Authored by peterbudai on Oct 11 2017, 8:55 AM.

Details

Summary

This patch fixes clang-format lexer token handling when parsing source file with CRLF line endings.

The original bug I discovered:

#define MACRO(x) \
private:         \
  int x(int a);

was formatted correctly with LF line endings and incorrectly with CRLF line endings. In the latter case a new line was inserted before private, because it was incorrectly recognized as an identifier instead of a keyword.

The relevant code section was fixed and the affected test was updated to include CRLF versions of the test inputs as well. These test failed before and run successfully now.

Event Timeline

peterbudai created this revision.Oct 11 2017, 8:55 AM
krasimir added inline comments.Oct 20 2017, 4:39 AM
lib/Format/FormatTokenLexer.cpp
539

Hm, this does more. Why not just keep the DOS \r\n and the Unix \n cases, as these are the cases we're testing for? Also, please clang-format this patch.

Removed untested \r\n and \r cases, applied clang-format to the patch.

peterbudai marked an inline comment as done.Oct 24 2017, 9:17 AM
peterbudai added inline comments.
lib/Format/FormatTokenLexer.cpp
539

My idea was to make it aligned to Lexer::getCharAndSizeSlow() and Lexer::getEscapedNewLineSize() that already handled any combinations or \r and \n similarly.

But I think you're right, it's no point in adding untested cases.

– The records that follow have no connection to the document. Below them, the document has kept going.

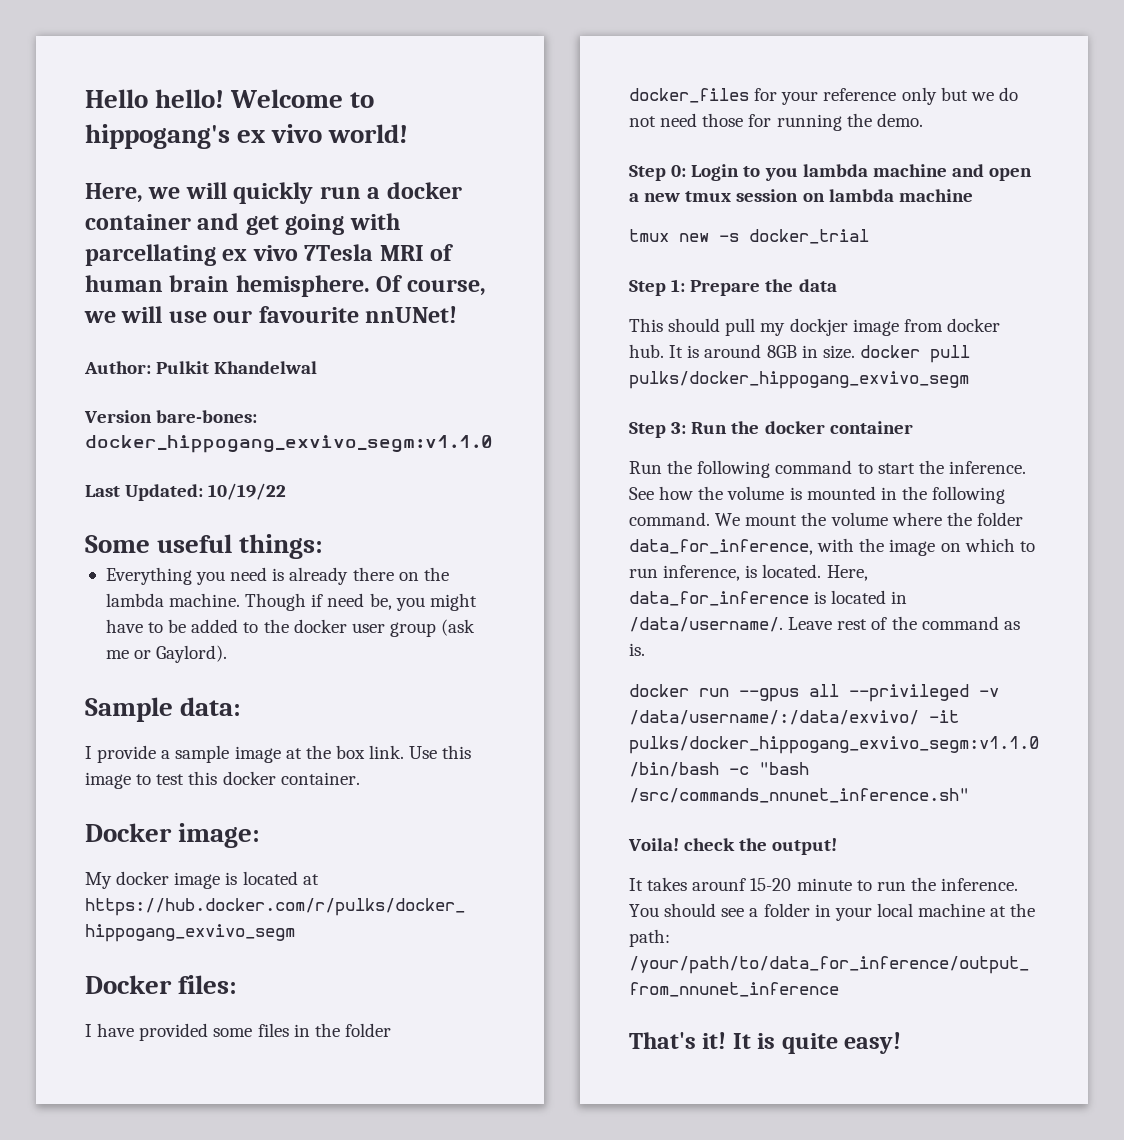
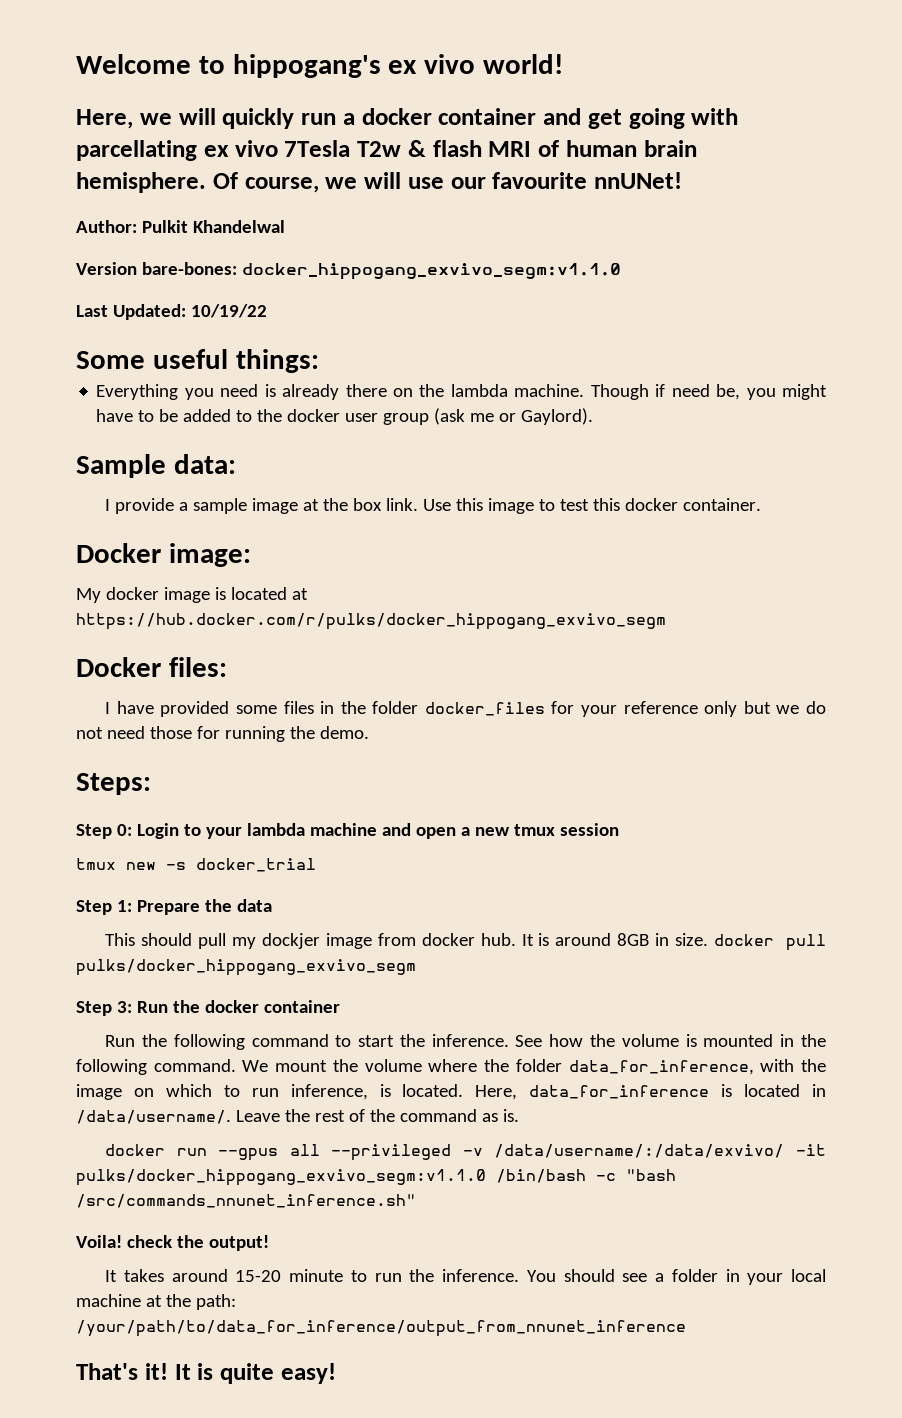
[85,89,225,108] Hello hello! -> (76, 64) none
(374, 252) none -> [357,140,482,157] T2w & flash
(923, 120) none -> [76,773,151,795] // Steps:
[764,168,798,181] you -> [205,827,242,839] your
[802,189,973,202] on lambda machine -> (619, 829) none
(833, 623) none -> [284,1109,310,1122] the
[692,878,747,891] arounf -> [171,1269,228,1282] around

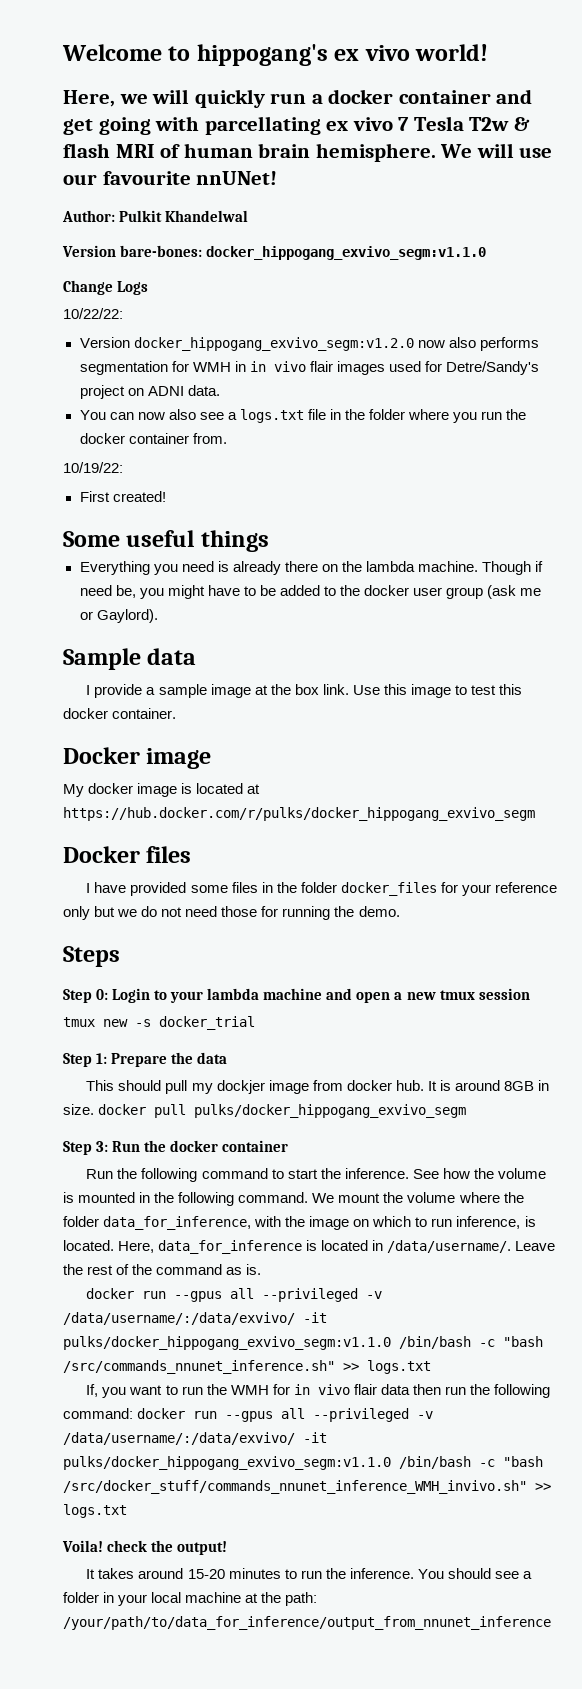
[284,140,351,157] 7Tesla -> [398,116,464,131] 7 Tesla
[212,172,358,193] Of course, we -> [440,144,473,158] We
[76,304,267,320] Last Updated: 10/19/22 -> [63,280,149,295] [63,308,123,319] [79,337,539,351] [79,361,539,375] [79,385,220,399] [79,409,527,423] [79,433,227,444] [63,462,123,473] [79,491,166,502] Change Logs // 10/22/22: // Version docker_hippogang_exvivo_segm:v1.2.0 now also performs segmentation for WMH in in vivo flair images used for Detre/Sandy's project on ADNI data. // You can now also see a logs.txt file in the folder where you run the docker container from. // 10/19/22: // First created!
[235,349,319,373] things: -> [200,530,269,552] things
[173,454,236,474] data: -> [147,648,197,665] data
[168,543,251,567] image: -> [146,748,212,769] image
[168,657,227,677] files: -> [146,846,192,863] files
[76,773,151,795] Steps: -> [63,946,120,967] Steps
(416, 1201) none -> [343,1360,431,1374] [86,1384,551,1398] [63,1408,434,1422] [63,1432,327,1445] [63,1456,543,1470] [63,1480,551,1494] [63,1504,127,1518] >> logs.txt // If, you want to run the WMH for in vivo flair data then run the following command: docker run --gpus all --privileged -v /data/username/:/data/exvivo/ -it pulks/docker_hippogang_exvivo_segm:v1.1.0 /bin/bash -c "bash /src/docker_stuff/commands_nnunet_inference_WMH_invivo.sh" >> logs.txt
[289,1269,344,1282] minute -> [228,1568,281,1579] minutes
[76,1363,336,1384] // That's it! It is quite easy! -> (551, 1623) none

krasimir accepted this revision.Oct 26 2017, 12:30 PM

Looks good! Thank you!

This revision is now accepted and ready to land.Oct 26 2017, 12:30 PM

Do you need me to commit this for you?

peterbudai marked an inline comment as done.Oct 27 2017, 1:23 AM

Yes, that would be nice, thank you!

krasimir updated this revision to Diff 120822.Oct 30 2017, 7:37 AM
  • Rebase with master